Giorgio Agamben has been influential in critical circles in the social sciences for quite some time now. He has been deeply worried of how the COVID-19 pandemic has been exploited as an opportunity to bring in authoritarianism, totalitarianism, and a new political rationality centered around biosecurity. He decries..."the new paradigm of biosecurity, to which all other exigencies will have to be sacrificed. It is legitimate to ask whether such a society can still be defined as human or whether the loss of sensible relations, of the face, of friendship, of love can be truly compensated for by an abstract and presumably completely fictitious health security".

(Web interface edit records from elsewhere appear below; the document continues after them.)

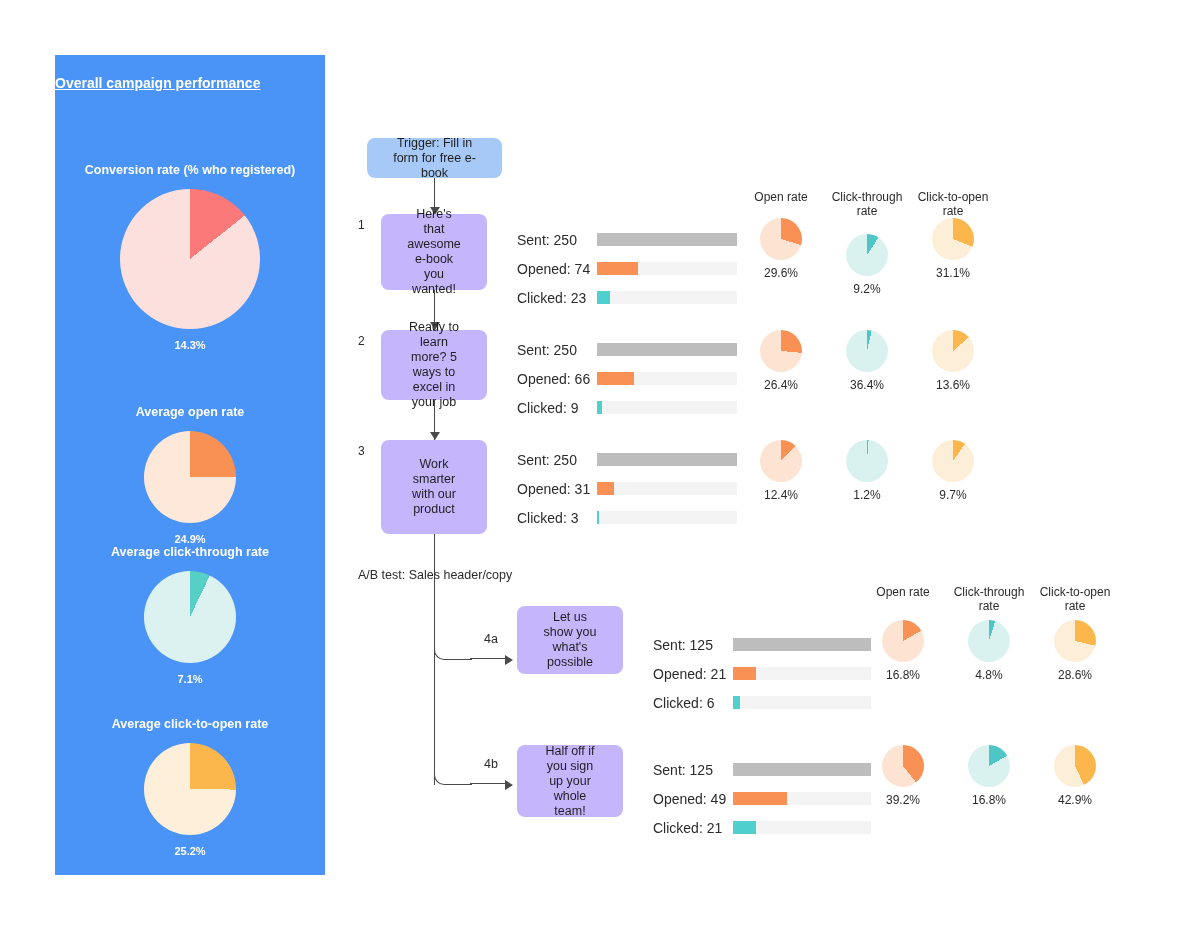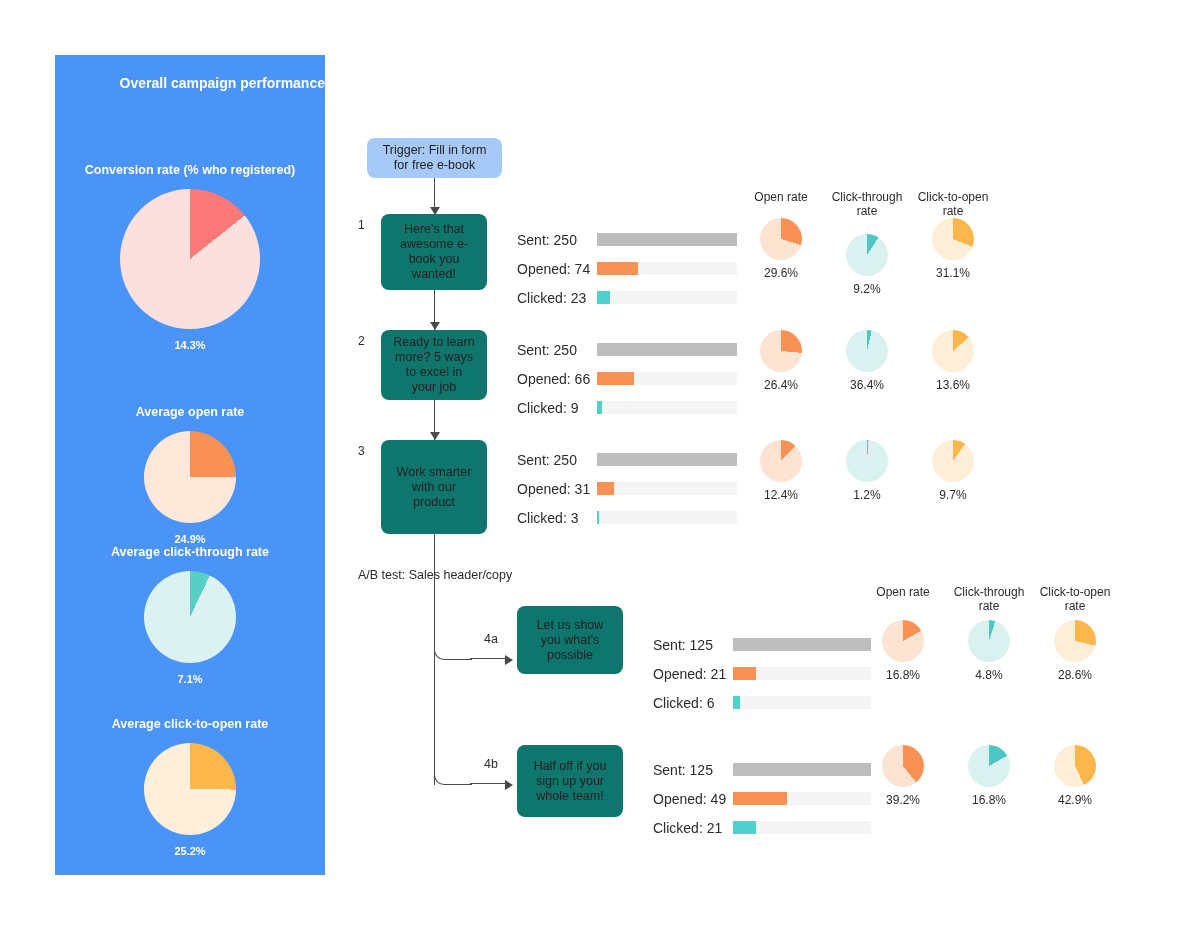--- a/index.html
+++ b/index.html
@@ -20,8 +20,8 @@
   }
   #sidebar-title {
     position:absolute; left:0; top:20px; width:100%;
-    text-align:right; color:#ffffff;
-    font-size:14px; font-weight:bold;
+    text-align:left; color:#ffffff;
+    font-size:14px; font-weight:bold;text-decoration:underline;
   }
   .side-metric { position:absolute; left:0; width:100%; text-align:center; }
   .side-metric .s-label {

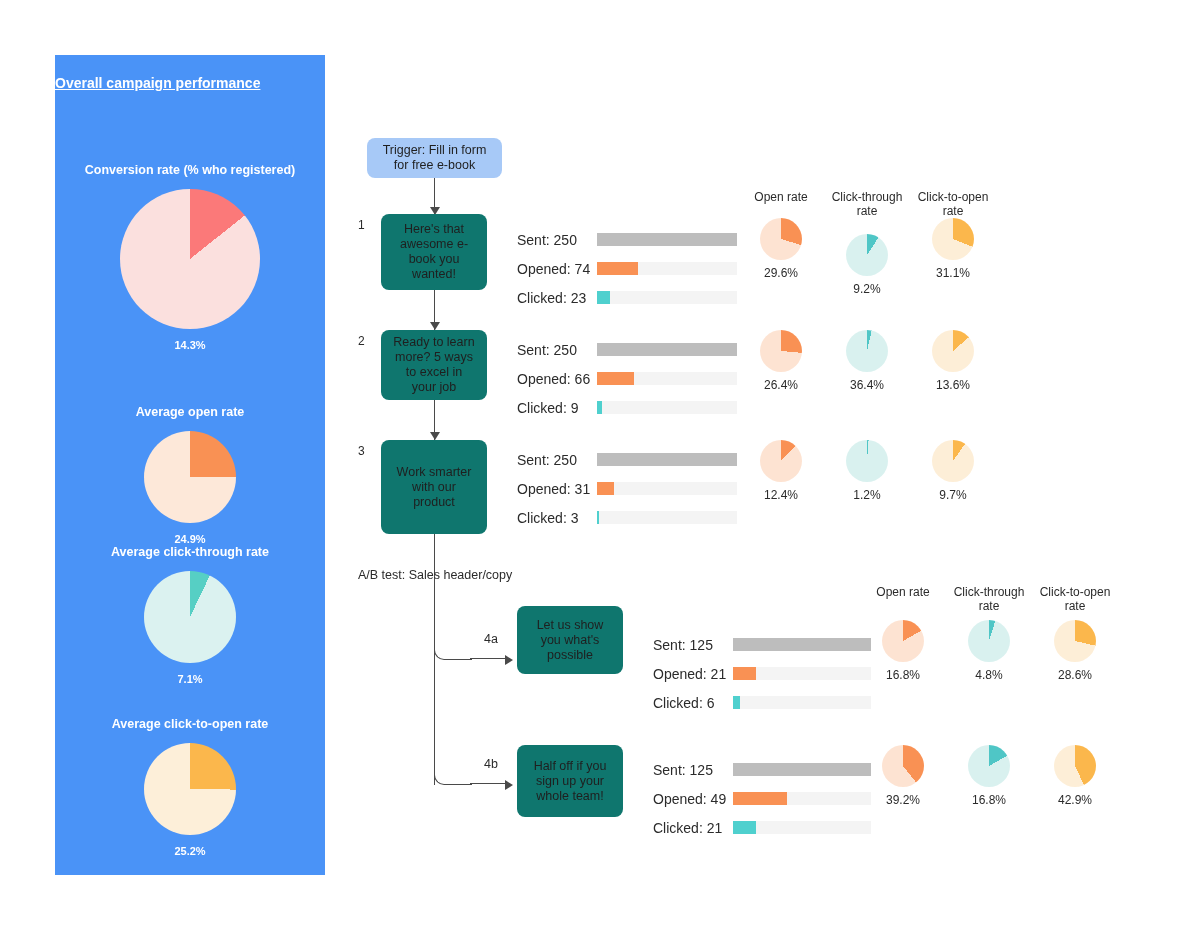--- a/index.html
+++ b/index.html
@@ -44,7 +44,7 @@
     text-align:center;
     font-size:12.5px; line-height:15px;
     color:#1f1f1f;
-    padding:4px 12px;
+    padding:4px 24px;
   }
   .node.trigger { background:#A7C9F7; }
   .node.step    { background:#0f766e; }

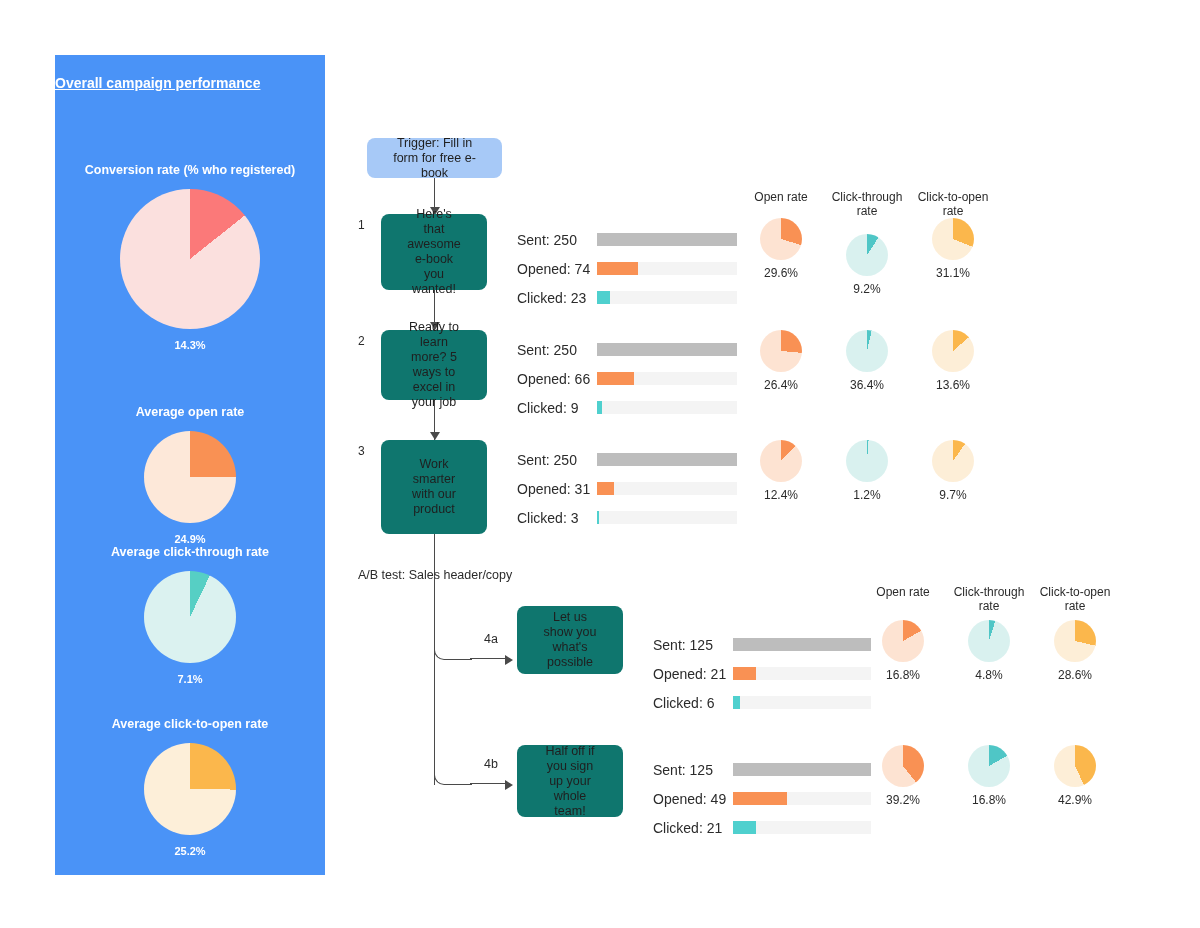--- a/index.html
+++ b/index.html
@@ -47,7 +47,7 @@
     padding:4px 24px;
   }
   .node.trigger { background:#A7C9F7; }
-  .node.step    { background:#0f766e; }
+  .node.step    { background:#c4b5fd; }
 
   .step-num {
     position:absolute; font-size:12px; color:#2b2b2b;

https://medium.com/@ddean3000/biosecurity-and-politics-giorgio-agamben-396f9ab3b6f4
Are there scholars from within the academic left who have picked up this line of thought to develop it? In my home discipline human geography I've been surprised by the lack of deep criticism (so far!) against the authoritarian management of the pandemic and the brutally quick undermining of hard-won freedoms in the name of a very elastic notion of "safety". This press release describing the situation in August 2020 in Melbourne sent chills down my spine:
https://kyil-extra.com/melbourne-police-state/
The debate in the latest issue of Dialogues in Human Geography didn't strike me as genuinely critical despite the self-professed label of "critical geographer" many of the invited parties espouse. I checked Derek Gregory's blog, since he was instrumental in popularizing Agamben's thoughts in critical geography, but there's no entry on Agamben & COVID-19. Radio silence...
By the way, if an Anglo-American publisher reads this, please consider translating into English Patrick Zylberman's book Tempêtes microbiennes, Gallimard 2013. Agamben praises it highly in the blog entry I linked to above:
"Already in a book published seven years ago, now worth rereading carefully (Tempêtes microbiennes, Gallimard 2013), Patrick Zylberman described the process by which health security, hitherto on the margins of political calculations, was becoming an essential part of state and international political strategies. At issue is nothing less than the creation of a sort of “health terror” as an instrument for governing what are called “worst case scenarios.” It is according to this logic of the worst that already in 2005 the World Health Organization announced “2 to 150 million deaths from bird flu approaching,” suggesting a political strategy that states were not yet ready to accept at the time. Zylberman shows that the apparatus being suggested was articulated in three points: 1) the construction, on the basis of a possible risk, of a fictitious scenario in which data are presented in such a way as to promote behaviors that allow for governing an extreme situation; 2) the adoption of the logic of the worst as a regime of political rationality; 3) the total organization of the body of citizens in a way that strengthens maximum adherence to institutions of government, producing a sort of superlative good citizenship in which imposed obligations are presented as evidence of altruism and the citizen no longer has a right to health (health safety) but becomes juridically obliged to health (biosecurity). What Zylberman described in 2013 has now been duly confirmed".